Apr 22, 2008 8:00 AM
The other side of sex scandals
BY JULIET WILLIAMS
Sex scandals are nothing new in U.S. politics. While the Clinton/Lewinsky saga is certainly the most protracted in recent memory, a sting of recently disgraced senators and governors, both Republican and Democrat, have provided much fodder for the scandal mill.
Sex scandals run a familiar course, erupting into the news with a force so dominating that coverage of globally significant events is suspended as the media pours over salacious details and tawdry tidbits. Within days, however, scandal fatigue invariably sets in, often accompanied by a wave of criticism of the media for foisting such dross upon us.
As the scandal recedes from view, many are left feeling that it has sullied not only those individuals at its center but all of us who made the spectacle possible by watching it unfold.
While it is tempting to dismiss sex scandals as nothing more than a trivializing distraction from the work of real politics, such a conclusion forecloses valuable opportunities to consider aspects of our political culture normally hidden from public view.
These include the construction of citizenship as participation in the media spectacle; the discourses enabling and constraining challenges to racial, gender, and sexual privilege; and popular conceptions of the distinction between the public and private spheres.
The real problem with media coverage of sex scandals lies not in the fact that too much attention is lavished on the private lives of public officials.
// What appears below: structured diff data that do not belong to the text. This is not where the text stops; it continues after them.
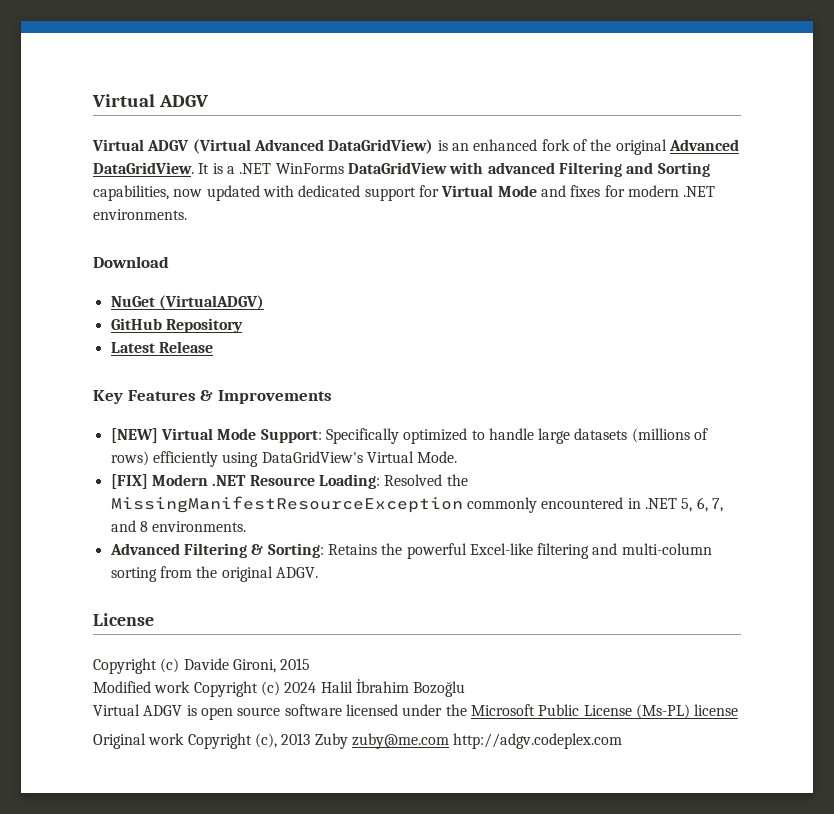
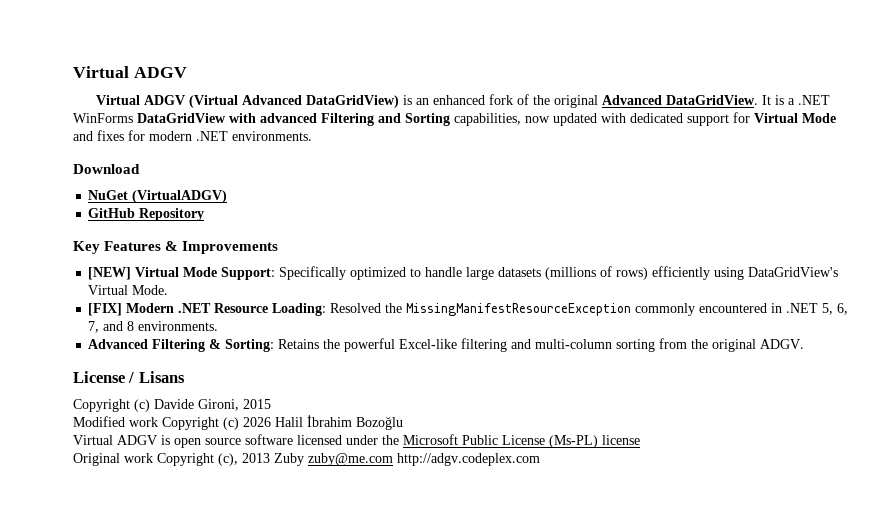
- Latest Release
  Advanced Filtering & Sorting: Retains the powerful Excel-like filtering and multi-column sorting from the original ADGV.
- License
+ License / Lisans
- Modified work Copyright (c) 2024 Halil İbrahim Bozoğlu
+ Modified work Copyright (c) 2026 Halil İbrahim Bozoğlu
Rather, the problem is that not enough attention is given to important social issues that arise when a scandal breaks — everything from sexual harassment and same-sex sexuality to prostitution and the very meaning of marriage in contemporary society.
While sex scandals may be seen as a threat to the dignity of public life, they also can play a productive role in pushing the boundaries of the political, enabling much-needed public discussion of topics that have too-long been unjustifiably shrouded in silence, secrecy, and shame.
For example, when sexual abuses committed in private become big news, those who have been privately victimized may be emboldened to speak out. And besides allowing victims to speak, sex scandals authorize the terms we use to describe the unspeakable.
For example, shortly after the Clinton/Lewinsky scandal concluded, news surfaced about the widespread sexual abuse of children in the Catholic Church. The frankness with which these accusations have been discussed has been essential in redressing the grievances of victims. Such conversations would have barely been possible in the era before the phrase "oral sex" became a staple of headline news.
The same is true of the strikingly high number of sex scandals involving same-sex sex acts during the Bush era. While these scandals too often have invited the expression of homophobic attitudes and stereotypes, they also have brought to light both the hypocrisy and absurdity of state efforts to regulate the sex lives of consenting adults.
Nobody wants to see the nation dragged through another sex scandal. But we would do well to remember that sometimes the most uncomfortable conversations are also the most important ones.
Williams is a visiting associate professor in the Department of Women's Studies and the co-editor of "Public Affairs: Politics in the Age of Sex Scandals" (Duke University Press, 2004).